Voilà alors les deux moitiés de la table qui se dressent l'une contre l'autre, les officiers de l'armée combattante disant: «Oui, c'est toujours la même chose, vous autres de l'administration vous ne voyez que la forme, la forme, toujours la forme et pendant ce temps­là on se fait casser la figure sur le front pour une question de forme, simplement! ».

Je leur avais dit avant: « Si vous aviez voulu l'ancienne notice il y a déjà plus d'un an que vous l'auriez car nous en avions des stocks».

A ce moment je sens que l'on me pousse du coude du côté droit: c'était le capitaine allemand qui était assis à ma droite et qui me dit bonjour fort aimablement. Je le regarde. Je ne le reconnais pas. Il se nomme, C'était M. M..., un constructeur alle­mand de boîtes de vitesses qui était mobilisé, naturellement, et qui était venu deux ans avant me présenter son système de boîte de vitesses avec syn­chronisation automatique et il me dit : «Je me rappelle très bien que vous m'avez reçu il y a deux ans et vous m'avez reçu fort aimablement. J'ai bien compris que vous aviez vous-même votre système et vous m'avez dit que, le cas échéant, vous feriez appel à moi si le besoin s'en faisait sentir. Je vous remercie encore de votre accueil et puis ne vous en faites pas, vous voyez ils « s'engueulent ", ça va s'arranger ". Effectivement après un échange de mots plus ou moins vifs, celui qui paraissait être le chef dit : «Enfin, trêve de discussions.
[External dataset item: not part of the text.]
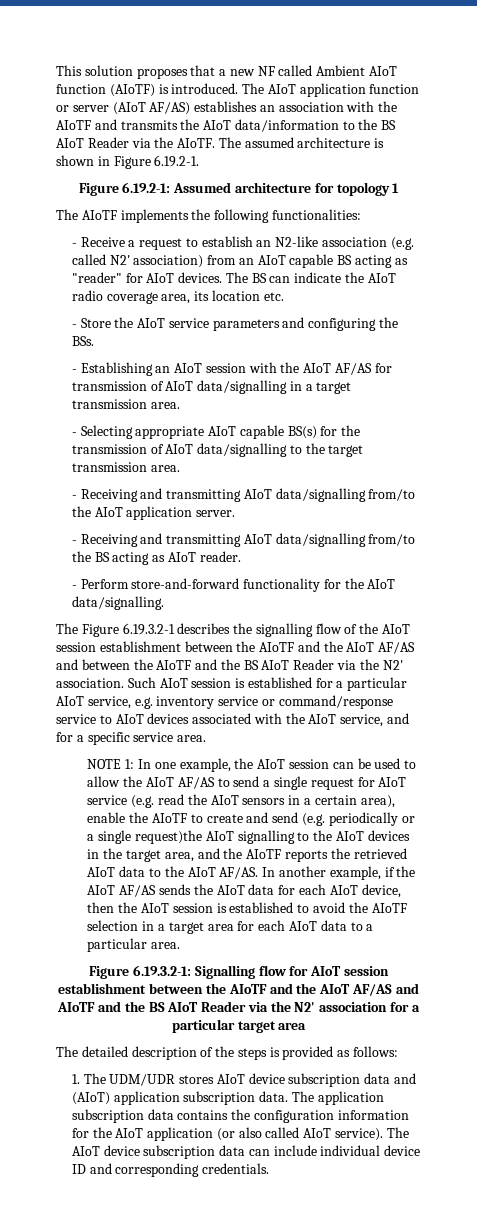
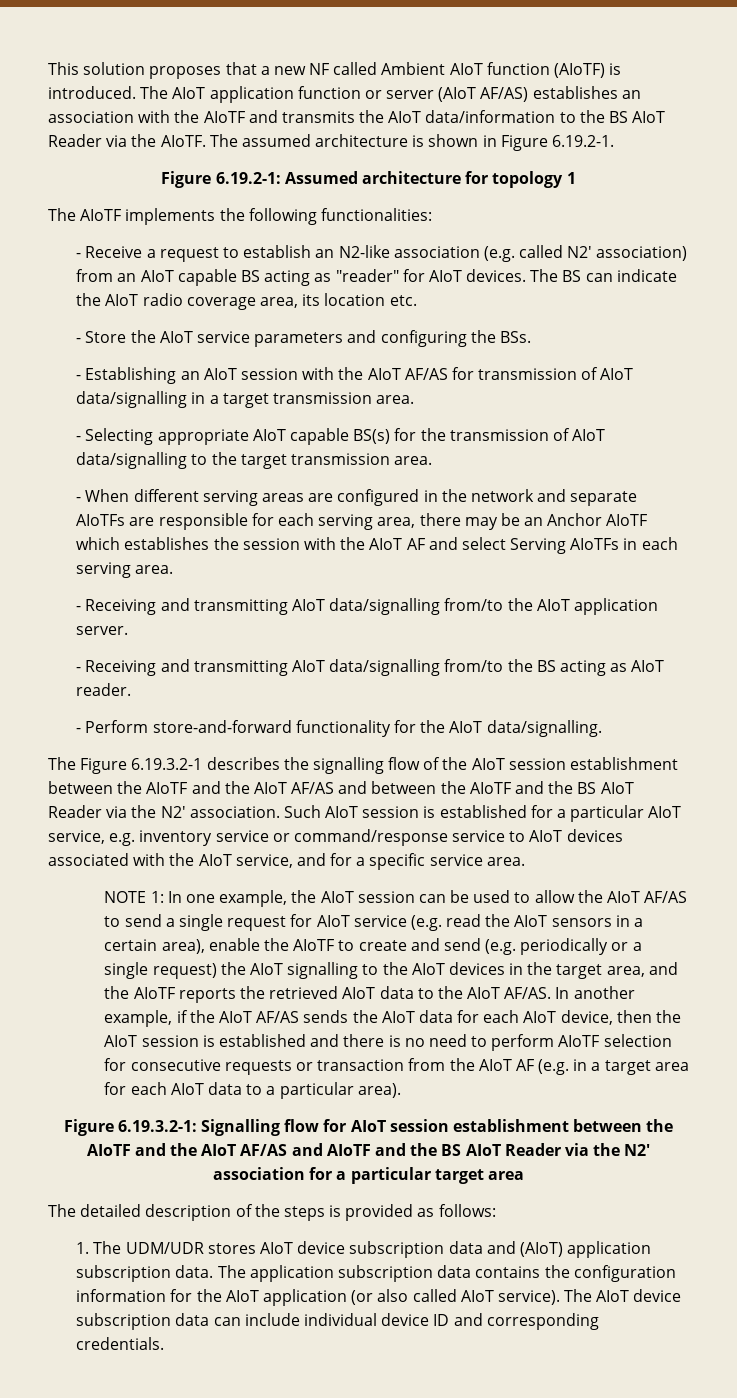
+ - When different serving areas are configured in the network and separate AIoTFs are responsible for each serving area, there may be an Anchor AIoTF which establishes the session with the AIoT AF and select Serving AIoTFs in each serving area.
- In one example, the AIoT session can be used to allow the AIoT AF/AS to send a single request for AIoT service (e.g. read the AIoT sensors in a certain area), enable the AIoTF to create and send (e.g. periodically or a single request)the AIoT signalling to the AIoT devices in the target area, and the AIoTF reports the retrieved AIoT data to the AIoT AF/AS.
+ In one example, the AIoT session can be used to allow the AIoT AF/AS to send a single request for AIoT service (e.g. read the AIoT sensors in a certain area), enable the AIoTF to create and send (e.g. periodically or a single request) the AIoT signalling to the AIoT devices in the target area, and the AIoTF reports the retrieved AIoT data to the AIoT AF/AS.
- In another example, if the AIoT AF/AS sends the AIoT data for each AIoT device, then the AIoT session is established to avoid the AIoTF selection in a target area for each AIoT data to a particular area.
+ In another example, if the AIoT AF/AS sends the AIoT data for each AIoT device, then the AIoT session is established and there is no need to perform AIoTF selection for consecutive requests or transaction from the AIoT AF (e.g. in a target area for each AIoT data to a particular area).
Quand pouvez­vous nous donner la notice? ». Elle était presque terminée mais j'ai encore demandé un mois. Il me dit: «Oui, je vous donne un mois et c'est tout ».

On s'est donc séparé mais j'avais eu chaud...

La notice une fois prête leur a été livrée un mois après, mais les camions avaient déjà été tous détruits à la guerre. Ceci donne encore un exem­ple de la concurrence qu'il peut y avoir entre l'administration et l'armée agissante.

Enfin, je dirais pour en terminer avec le char FT que lorsque le 11 novembre 1918 l'armistice fut signée, nous nous trouvions à la tête d'un stock très important d'organes pour le char. Sur demande de M. Renault et pour utiliser au maximum ces organes nous avons d'abord confectionné un tracteur très puissant qui a été livré à la ferme de

M. Renault, à Herqueville, et qui faisait tous les gros travaux: dessouchages, dépannages, etc., et que les gens de la ferme avaient baptisé "Clemenceau» car c'était «l'homme de la situation ».

Par la suite, toujours avec les mêmes organes en stock nous avons fait des tracteurs agricoles plus légers, des chars forestiers, des chars alpins et même des chars de traction de péniches.